##### INPUT MATERIAL

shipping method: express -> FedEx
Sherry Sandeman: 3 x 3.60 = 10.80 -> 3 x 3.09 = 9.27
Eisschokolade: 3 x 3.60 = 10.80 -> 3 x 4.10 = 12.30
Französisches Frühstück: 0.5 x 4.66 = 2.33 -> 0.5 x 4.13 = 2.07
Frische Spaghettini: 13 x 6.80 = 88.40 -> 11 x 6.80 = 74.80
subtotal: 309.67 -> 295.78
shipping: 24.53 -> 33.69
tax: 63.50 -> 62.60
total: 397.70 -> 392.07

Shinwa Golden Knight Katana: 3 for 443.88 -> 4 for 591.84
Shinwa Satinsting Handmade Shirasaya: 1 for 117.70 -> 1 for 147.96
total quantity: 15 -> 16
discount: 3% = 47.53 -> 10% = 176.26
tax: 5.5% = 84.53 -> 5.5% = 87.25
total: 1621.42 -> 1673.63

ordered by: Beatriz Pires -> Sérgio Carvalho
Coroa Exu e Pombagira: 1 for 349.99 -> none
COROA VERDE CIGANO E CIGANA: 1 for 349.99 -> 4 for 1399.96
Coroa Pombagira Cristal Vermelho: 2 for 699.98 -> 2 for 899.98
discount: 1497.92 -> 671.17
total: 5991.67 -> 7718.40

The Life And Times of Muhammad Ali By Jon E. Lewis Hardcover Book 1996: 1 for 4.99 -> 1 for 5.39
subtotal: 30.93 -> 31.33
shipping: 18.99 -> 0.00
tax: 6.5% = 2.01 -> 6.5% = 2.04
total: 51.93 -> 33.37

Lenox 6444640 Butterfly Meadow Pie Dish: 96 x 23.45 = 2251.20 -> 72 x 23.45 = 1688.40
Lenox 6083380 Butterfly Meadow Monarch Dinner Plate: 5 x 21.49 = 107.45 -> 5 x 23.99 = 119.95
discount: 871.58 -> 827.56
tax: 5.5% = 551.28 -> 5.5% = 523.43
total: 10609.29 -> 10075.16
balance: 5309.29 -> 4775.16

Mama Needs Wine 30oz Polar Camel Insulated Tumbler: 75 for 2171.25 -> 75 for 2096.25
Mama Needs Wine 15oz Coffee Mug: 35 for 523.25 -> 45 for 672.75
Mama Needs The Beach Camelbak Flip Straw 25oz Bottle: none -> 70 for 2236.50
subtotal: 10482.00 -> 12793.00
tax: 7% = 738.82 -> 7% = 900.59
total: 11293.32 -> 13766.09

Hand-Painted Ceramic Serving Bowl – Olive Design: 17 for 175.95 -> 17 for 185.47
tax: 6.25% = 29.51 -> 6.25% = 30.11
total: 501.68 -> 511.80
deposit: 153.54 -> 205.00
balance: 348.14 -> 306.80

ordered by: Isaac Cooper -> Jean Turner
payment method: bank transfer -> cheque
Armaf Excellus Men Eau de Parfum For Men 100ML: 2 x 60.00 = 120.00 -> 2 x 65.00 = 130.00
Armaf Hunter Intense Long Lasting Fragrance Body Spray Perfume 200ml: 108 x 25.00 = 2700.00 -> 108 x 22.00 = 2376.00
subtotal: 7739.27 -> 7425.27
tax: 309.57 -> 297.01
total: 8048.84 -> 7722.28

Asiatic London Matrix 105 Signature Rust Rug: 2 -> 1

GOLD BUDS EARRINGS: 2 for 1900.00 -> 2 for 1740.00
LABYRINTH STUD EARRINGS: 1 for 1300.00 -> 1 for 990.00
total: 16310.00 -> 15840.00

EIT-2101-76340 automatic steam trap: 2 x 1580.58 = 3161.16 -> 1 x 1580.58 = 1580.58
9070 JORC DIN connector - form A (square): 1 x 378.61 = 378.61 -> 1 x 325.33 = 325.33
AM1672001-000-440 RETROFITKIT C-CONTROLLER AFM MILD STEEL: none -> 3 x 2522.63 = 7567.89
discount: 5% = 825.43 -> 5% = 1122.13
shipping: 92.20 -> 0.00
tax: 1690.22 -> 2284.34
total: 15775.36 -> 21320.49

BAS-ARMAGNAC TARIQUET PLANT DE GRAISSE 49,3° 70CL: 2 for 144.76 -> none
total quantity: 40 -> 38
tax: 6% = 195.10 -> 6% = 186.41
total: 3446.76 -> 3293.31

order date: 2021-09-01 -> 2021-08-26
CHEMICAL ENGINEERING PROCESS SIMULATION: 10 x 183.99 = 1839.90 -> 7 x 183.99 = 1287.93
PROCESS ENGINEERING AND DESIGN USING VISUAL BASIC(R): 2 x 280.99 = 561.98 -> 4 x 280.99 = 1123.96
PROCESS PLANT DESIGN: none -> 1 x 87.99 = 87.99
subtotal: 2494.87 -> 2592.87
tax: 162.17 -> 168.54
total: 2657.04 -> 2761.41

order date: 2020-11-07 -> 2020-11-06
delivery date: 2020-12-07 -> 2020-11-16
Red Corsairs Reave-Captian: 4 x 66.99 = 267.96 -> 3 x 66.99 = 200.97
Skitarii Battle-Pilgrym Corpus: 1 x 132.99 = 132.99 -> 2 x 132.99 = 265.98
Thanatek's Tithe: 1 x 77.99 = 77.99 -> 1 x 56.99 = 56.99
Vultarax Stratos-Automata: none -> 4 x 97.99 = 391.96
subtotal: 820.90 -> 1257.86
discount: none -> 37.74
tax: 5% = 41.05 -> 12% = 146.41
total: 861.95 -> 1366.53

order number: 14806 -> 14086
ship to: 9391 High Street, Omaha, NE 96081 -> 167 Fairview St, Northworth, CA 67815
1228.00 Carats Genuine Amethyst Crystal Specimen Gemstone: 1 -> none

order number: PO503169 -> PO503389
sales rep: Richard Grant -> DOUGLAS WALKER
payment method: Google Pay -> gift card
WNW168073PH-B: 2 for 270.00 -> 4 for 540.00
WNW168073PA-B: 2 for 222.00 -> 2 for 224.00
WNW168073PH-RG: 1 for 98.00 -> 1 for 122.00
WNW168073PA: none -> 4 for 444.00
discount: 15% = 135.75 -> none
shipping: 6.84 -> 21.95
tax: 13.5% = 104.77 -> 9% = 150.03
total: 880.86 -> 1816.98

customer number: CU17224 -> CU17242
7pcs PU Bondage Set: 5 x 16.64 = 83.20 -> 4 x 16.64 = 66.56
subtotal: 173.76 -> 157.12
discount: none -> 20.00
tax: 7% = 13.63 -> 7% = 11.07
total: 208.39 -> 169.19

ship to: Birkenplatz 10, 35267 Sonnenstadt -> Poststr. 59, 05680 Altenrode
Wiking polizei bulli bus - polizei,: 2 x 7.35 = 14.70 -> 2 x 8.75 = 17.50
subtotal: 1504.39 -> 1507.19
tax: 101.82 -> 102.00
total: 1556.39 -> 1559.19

##########

Return the lines above that include the string "Meadow".

*ANSWER BOX*:
Lenox 6444640 Butterfly Meadow Pie Dish: 96 x 23.45 = 2251.20 -> 72 x 23.45 = 1688.40
Lenox 6083380 Butterfly Meadow Monarch Dinner Plate: 5 x 21.49 = 107.45 -> 5 x 23.99 = 119.95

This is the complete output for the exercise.